**Data entries**
.....

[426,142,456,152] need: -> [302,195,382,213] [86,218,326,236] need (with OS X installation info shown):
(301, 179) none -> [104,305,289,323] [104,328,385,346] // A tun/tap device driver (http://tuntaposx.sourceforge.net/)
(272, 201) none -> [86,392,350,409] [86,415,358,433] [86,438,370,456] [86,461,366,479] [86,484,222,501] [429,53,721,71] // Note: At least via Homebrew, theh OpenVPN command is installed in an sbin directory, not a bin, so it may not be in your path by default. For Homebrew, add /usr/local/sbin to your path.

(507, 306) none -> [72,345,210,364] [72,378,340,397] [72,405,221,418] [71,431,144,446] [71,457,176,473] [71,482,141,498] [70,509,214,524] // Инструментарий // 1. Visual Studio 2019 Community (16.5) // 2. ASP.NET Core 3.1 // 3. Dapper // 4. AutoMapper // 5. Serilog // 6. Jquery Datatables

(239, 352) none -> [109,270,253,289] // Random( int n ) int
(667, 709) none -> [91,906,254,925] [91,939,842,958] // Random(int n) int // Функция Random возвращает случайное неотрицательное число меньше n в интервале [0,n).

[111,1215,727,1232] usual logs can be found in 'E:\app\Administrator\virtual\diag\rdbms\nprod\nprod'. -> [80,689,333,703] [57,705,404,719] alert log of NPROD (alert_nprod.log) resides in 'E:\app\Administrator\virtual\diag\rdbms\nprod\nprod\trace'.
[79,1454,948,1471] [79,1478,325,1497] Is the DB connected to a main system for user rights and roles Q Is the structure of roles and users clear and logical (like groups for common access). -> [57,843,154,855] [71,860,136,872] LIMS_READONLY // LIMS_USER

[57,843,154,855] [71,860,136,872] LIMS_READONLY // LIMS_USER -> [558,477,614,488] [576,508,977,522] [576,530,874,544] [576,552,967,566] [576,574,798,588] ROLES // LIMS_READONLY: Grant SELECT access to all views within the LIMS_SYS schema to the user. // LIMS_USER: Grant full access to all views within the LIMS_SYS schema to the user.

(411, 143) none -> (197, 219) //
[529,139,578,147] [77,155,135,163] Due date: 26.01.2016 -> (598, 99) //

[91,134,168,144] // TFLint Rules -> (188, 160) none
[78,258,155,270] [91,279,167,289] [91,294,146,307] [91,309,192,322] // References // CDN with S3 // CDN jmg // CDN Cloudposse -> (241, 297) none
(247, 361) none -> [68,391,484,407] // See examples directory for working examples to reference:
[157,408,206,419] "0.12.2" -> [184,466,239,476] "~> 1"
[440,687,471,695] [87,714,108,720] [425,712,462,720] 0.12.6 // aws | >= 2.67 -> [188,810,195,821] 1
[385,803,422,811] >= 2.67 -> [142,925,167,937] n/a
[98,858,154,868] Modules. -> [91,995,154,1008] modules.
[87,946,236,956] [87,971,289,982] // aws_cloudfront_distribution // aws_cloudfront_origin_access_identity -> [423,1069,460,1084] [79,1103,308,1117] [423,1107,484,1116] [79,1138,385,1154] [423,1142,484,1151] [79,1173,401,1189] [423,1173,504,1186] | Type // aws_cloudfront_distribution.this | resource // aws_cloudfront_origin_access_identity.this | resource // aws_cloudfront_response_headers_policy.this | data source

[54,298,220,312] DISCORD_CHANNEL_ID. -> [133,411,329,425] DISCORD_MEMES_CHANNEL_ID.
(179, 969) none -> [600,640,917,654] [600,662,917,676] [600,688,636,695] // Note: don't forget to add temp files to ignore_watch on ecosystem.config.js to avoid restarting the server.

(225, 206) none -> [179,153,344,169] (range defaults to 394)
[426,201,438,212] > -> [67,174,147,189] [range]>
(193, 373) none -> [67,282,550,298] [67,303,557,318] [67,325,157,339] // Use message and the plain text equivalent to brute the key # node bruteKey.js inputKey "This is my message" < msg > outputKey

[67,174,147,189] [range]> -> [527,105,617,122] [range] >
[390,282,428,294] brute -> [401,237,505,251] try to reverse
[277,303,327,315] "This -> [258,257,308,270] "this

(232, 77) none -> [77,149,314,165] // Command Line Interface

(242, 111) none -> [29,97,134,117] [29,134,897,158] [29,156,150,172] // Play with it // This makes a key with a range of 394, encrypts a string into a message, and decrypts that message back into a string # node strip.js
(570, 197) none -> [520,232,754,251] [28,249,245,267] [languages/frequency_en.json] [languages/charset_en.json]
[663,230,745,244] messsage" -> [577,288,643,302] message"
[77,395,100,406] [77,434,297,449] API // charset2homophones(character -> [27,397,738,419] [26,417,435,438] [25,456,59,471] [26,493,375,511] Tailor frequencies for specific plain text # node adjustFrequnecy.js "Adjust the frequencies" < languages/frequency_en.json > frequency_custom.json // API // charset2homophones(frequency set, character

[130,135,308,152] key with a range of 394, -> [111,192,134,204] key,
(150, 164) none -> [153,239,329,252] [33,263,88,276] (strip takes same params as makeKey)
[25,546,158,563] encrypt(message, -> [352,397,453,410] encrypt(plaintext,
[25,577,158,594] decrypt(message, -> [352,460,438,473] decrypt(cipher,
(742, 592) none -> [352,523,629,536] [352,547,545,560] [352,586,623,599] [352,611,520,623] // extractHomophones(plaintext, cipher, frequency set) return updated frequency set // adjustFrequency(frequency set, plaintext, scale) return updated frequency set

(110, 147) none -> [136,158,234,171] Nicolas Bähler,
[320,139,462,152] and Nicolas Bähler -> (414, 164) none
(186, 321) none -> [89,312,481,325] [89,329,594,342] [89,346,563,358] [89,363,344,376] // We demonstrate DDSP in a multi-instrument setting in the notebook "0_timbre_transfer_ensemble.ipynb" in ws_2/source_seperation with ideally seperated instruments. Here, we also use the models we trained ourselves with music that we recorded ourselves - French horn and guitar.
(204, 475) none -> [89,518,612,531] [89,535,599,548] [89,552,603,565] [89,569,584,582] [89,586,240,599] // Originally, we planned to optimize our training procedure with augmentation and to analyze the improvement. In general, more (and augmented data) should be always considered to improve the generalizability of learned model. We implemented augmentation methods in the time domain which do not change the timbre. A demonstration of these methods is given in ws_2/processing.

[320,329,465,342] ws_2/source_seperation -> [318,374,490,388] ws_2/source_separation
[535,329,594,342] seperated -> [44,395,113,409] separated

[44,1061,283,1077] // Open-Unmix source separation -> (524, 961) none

.....

**Work request**
Repeat all entries. Match them exactly.

**Exercise result**
[426,142,456,152] need: -> [302,195,382,213] [86,218,326,236] need (with OS X installation info shown):
(301, 179) none -> [104,305,289,323] [104,328,385,346] // A tun/tap device driver (http://tuntaposx.sourceforge.net/)
(272, 201) none -> [86,392,350,409] [86,415,358,433] [86,438,370,456] [86,461,366,479] [86,484,222,501] [429,53,721,71] // Note: At least via Homebrew, theh OpenVPN command is installed in an sbin directory, not a bin, so it may not be in your path by default. For Homebrew, add /usr/local/sbin to your path.

(507, 306) none -> [72,345,210,364] [72,378,340,397] [72,405,221,418] [71,431,144,446] [71,457,176,473] [71,482,141,498] [70,509,214,524] // Инструментарий // 1. Visual Studio 2019 Community (16.5) // 2. ASP.NET Core 3.1 // 3. Dapper // 4. AutoMapper // 5. Serilog // 6. Jquery Datatables

(239, 352) none -> [109,270,253,289] // Random( int n ) int
(667, 709) none -> [91,906,254,925] [91,939,842,958] // Random(int n) int // Функция Random возвращает случайное неотрицательное число меньше n в интервале [0,n).

[111,1215,727,1232] usual logs can be found in 'E:\app\Administrator\virtual\diag\rdbms\nprod\nprod'. -> [80,689,333,703] [57,705,404,719] alert log of NPROD (alert_nprod.log) resides in 'E:\app\Administrator\virtual\diag\rdbms\nprod\nprod\trace'.
[79,1454,948,1471] [79,1478,325,1497] Is the DB connected to a main system for user rights and roles Q Is the structure of roles and users clear and logical (like groups for common access). -> [57,843,154,855] [71,860,136,872] LIMS_READONLY // LIMS_USER

[57,843,154,855] [71,860,136,872] LIMS_READONLY // LIMS_USER -> [558,477,614,488] [576,508,977,522] [576,530,874,544] [576,552,967,566] [576,574,798,588] ROLES // LIMS_READONLY: Grant SELECT access to all views within the LIMS_SYS schema to the user. // LIMS_USER: Grant full access to all views within the LIMS_SYS schema to the user.

(411, 143) none -> (197, 219) //
[529,139,578,147] [77,155,135,163] Due date: 26.01.2016 -> (598, 99) //

[91,134,168,144] // TFLint Rules -> (188, 160) none
[78,258,155,270] [91,279,167,289] [91,294,146,307] [91,309,192,322] // References // CDN with S3 // CDN jmg // CDN Cloudposse -> (241, 297) none
(247, 361) none -> [68,391,484,407] // See examples directory for working examples to reference:
[157,408,206,419] "0.12.2" -> [184,466,239,476] "~> 1"
[440,687,471,695] [87,714,108,720] [425,712,462,720] 0.12.6 // aws | >= 2.67 -> [188,810,195,821] 1
[385,803,422,811] >= 2.67 -> [142,925,167,937] n/a
[98,858,154,868] Modules. -> [91,995,154,1008] modules.
[87,946,236,956] [87,971,289,982] // aws_cloudfront_distribution // aws_cloudfront_origin_access_identity -> [423,1069,460,1084] [79,1103,308,1117] [423,1107,484,1116] [79,1138,385,1154] [423,1142,484,1151] [79,1173,401,1189] [423,1173,504,1186] | Type // aws_cloudfront_distribution.this | resource // aws_cloudfront_origin_access_identity.this | resource // aws_cloudfront_response_headers_policy.this | data source

[54,298,220,312] DISCORD_CHANNEL_ID. -> [133,411,329,425] DISCORD_MEMES_CHANNEL_ID.
(179, 969) none -> [600,640,917,654] [600,662,917,676] [600,688,636,695] // Note: don't forget to add temp files to ignore_watch on ecosystem.config.js to avoid restarting the server.

(225, 206) none -> [179,153,344,169] (range defaults to 394)
[426,201,438,212] > -> [67,174,147,189] [range]>
(193, 373) none -> [67,282,550,298] [67,303,557,318] [67,325,157,339] // Use message and the plain text equivalent to brute the key # node bruteKey.js inputKey "This is my message" < msg > outputKey

[67,174,147,189] [range]> -> [527,105,617,122] [range] >
[390,282,428,294] brute -> [401,237,505,251] try to reverse
[277,303,327,315] "This -> [258,257,308,270] "this

(232, 77) none -> [77,149,314,165] // Command Line Interface

(242, 111) none -> [29,97,134,117] [29,134,897,158] [29,156,150,172] // Play with it // This makes a key with a range of 394, encrypts a string into a message, and decrypts that message back into a string # node strip.js
(570, 197) none -> [520,232,754,251] [28,249,245,267] [languages/frequency_en.json] [languages/charset_en.json]
[663,230,745,244] messsage" -> [577,288,643,302] message"
[77,395,100,406] [77,434,297,449] API // charset2homophones(character -> [27,397,738,419] [26,417,435,438] [25,456,59,471] [26,493,375,511] Tailor frequencies for specific plain text # node adjustFrequnecy.js "Adjust the frequencies" < languages/frequency_en.json > frequency_custom.json // API // charset2homophones(frequency set, character

[130,135,308,152] key with a range of 394, -> [111,192,134,204] key,
(150, 164) none -> [153,239,329,252] [33,263,88,276] (strip takes same params as makeKey)
[25,546,158,563] encrypt(message, -> [352,397,453,410] encrypt(plaintext,
[25,577,158,594] decrypt(message, -> [352,460,438,473] decrypt(cipher,
(742, 592) none -> [352,523,629,536] [352,547,545,560] [352,586,623,599] [352,611,520,623] // extractHomophones(plaintext, cipher, frequency set) return updated frequency set // adjustFrequency(frequency set, plaintext, scale) return updated frequency set

(110, 147) none -> [136,158,234,171] Nicolas Bähler,
[320,139,462,152] and Nicolas Bähler -> (414, 164) none
(186, 321) none -> [89,312,481,325] [89,329,594,342] [89,346,563,358] [89,363,344,376] // We demonstrate DDSP in a multi-instrument setting in the notebook "0_timbre_transfer_ensemble.ipynb" in ws_2/source_seperation with ideally seperated instruments. Here, we also use the models we trained ourselves with music that we recorded ourselves - French horn and guitar.
(204, 475) none -> [89,518,612,531] [89,535,599,548] [89,552,603,565] [89,569,584,582] [89,586,240,599] // Originally, we planned to optimize our training procedure with augmentation and to analyze the improvement. In general, more (and augmented data) should be always considered to improve the generalizability of learned model. We implemented augmentation methods in the time domain which do not change the timbre. A demonstration of these methods is given in ws_2/processing.

[320,329,465,342] ws_2/source_seperation -> [318,374,490,388] ws_2/source_separation
[535,329,594,342] seperated -> [44,395,113,409] separated

[44,1061,283,1077] // Open-Unmix source separation -> (524, 961) none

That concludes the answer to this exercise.